(WORK REQUEST): State how many lines in the records hold the word "urls", giving the number and no other text.

============

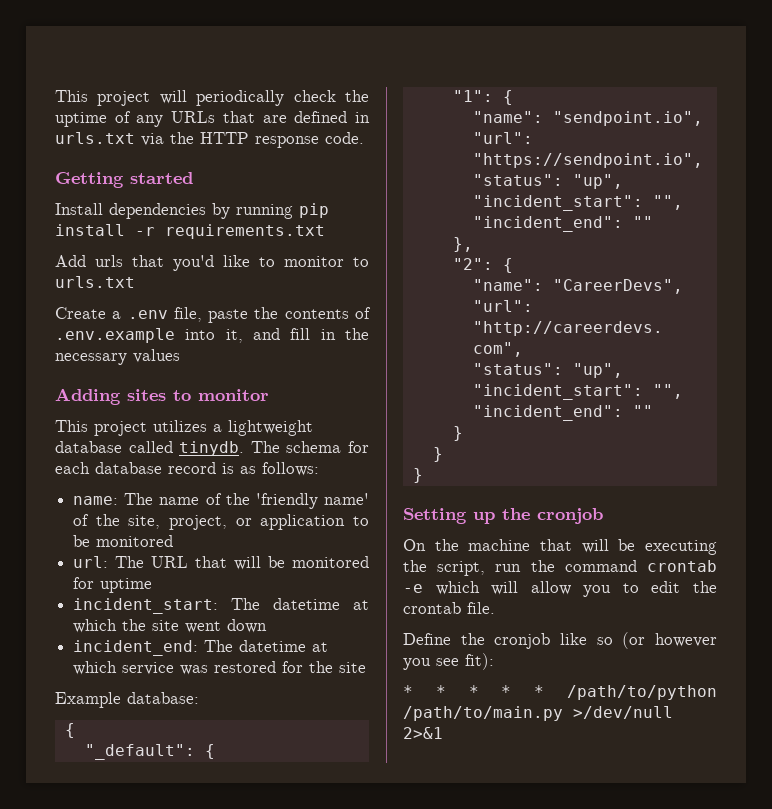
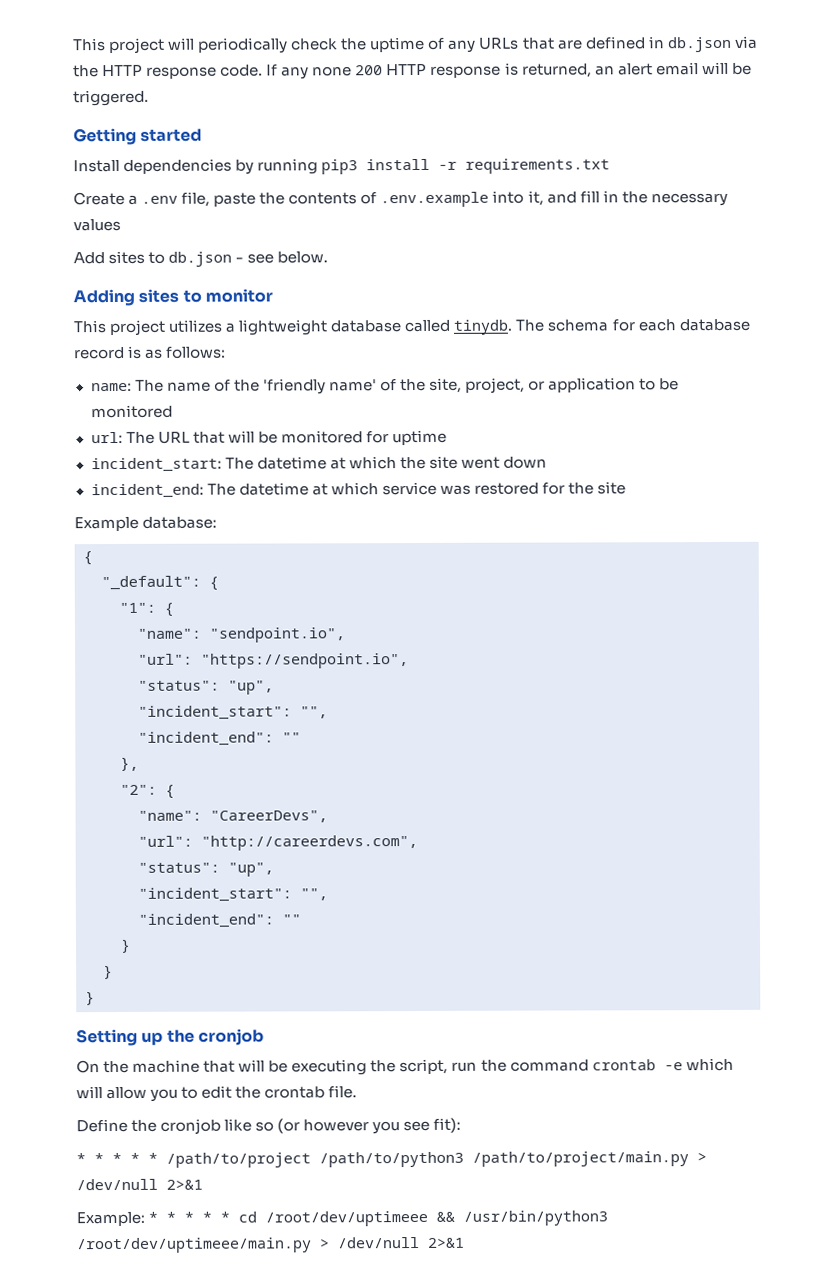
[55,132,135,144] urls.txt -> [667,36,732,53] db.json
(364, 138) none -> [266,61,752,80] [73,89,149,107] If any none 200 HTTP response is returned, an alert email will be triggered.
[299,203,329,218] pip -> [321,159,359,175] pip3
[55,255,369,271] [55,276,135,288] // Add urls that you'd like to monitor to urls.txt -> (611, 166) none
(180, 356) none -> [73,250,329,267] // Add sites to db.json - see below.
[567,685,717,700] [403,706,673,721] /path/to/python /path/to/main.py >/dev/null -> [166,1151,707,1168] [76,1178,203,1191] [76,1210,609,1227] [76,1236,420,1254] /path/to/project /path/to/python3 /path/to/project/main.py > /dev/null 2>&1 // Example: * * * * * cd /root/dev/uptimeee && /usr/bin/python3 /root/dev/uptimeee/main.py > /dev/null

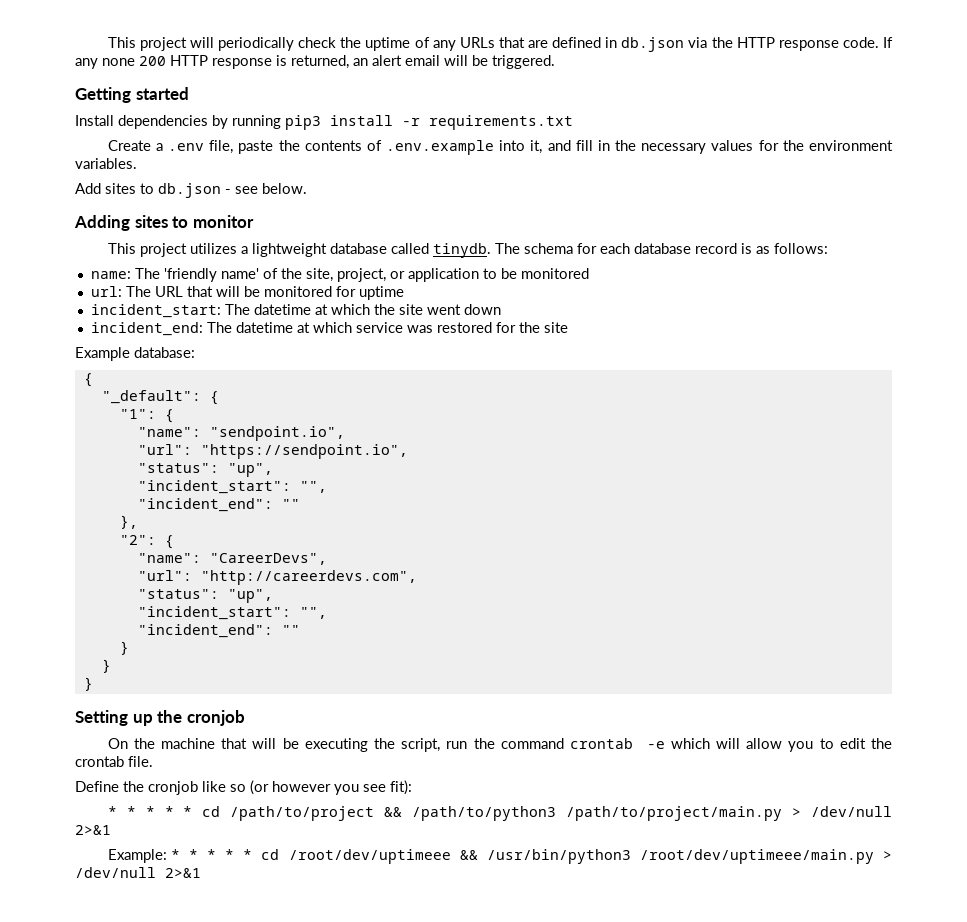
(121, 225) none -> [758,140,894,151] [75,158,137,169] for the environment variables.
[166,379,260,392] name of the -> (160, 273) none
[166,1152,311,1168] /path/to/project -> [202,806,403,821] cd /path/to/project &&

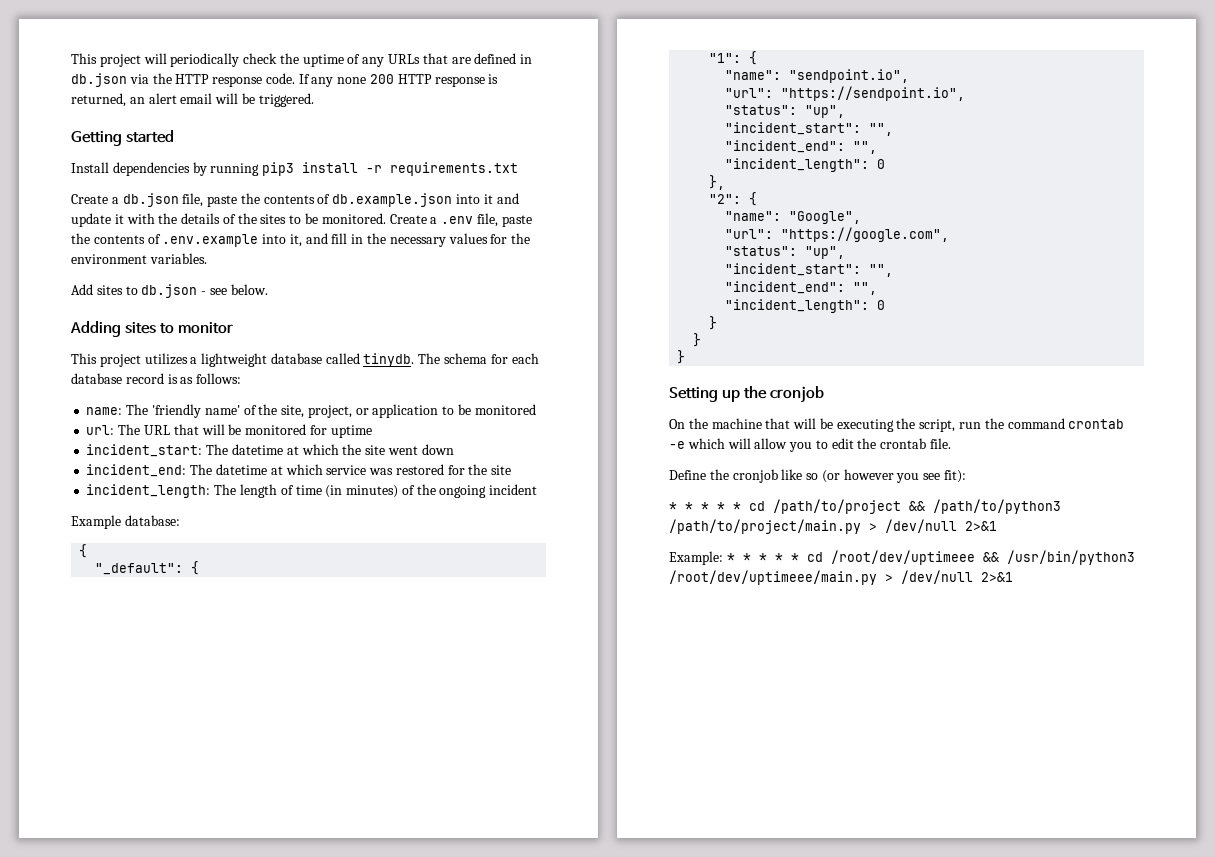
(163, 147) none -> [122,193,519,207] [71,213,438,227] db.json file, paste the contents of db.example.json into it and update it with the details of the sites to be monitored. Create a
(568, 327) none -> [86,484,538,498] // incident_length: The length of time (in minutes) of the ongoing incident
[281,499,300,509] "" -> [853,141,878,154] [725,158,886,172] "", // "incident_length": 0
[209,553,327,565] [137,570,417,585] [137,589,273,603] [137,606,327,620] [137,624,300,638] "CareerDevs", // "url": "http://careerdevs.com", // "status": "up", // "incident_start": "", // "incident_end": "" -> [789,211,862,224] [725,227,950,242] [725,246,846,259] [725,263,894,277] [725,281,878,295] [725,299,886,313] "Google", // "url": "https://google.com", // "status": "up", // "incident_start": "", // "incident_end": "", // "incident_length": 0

============

(RESPONSE BOX): 2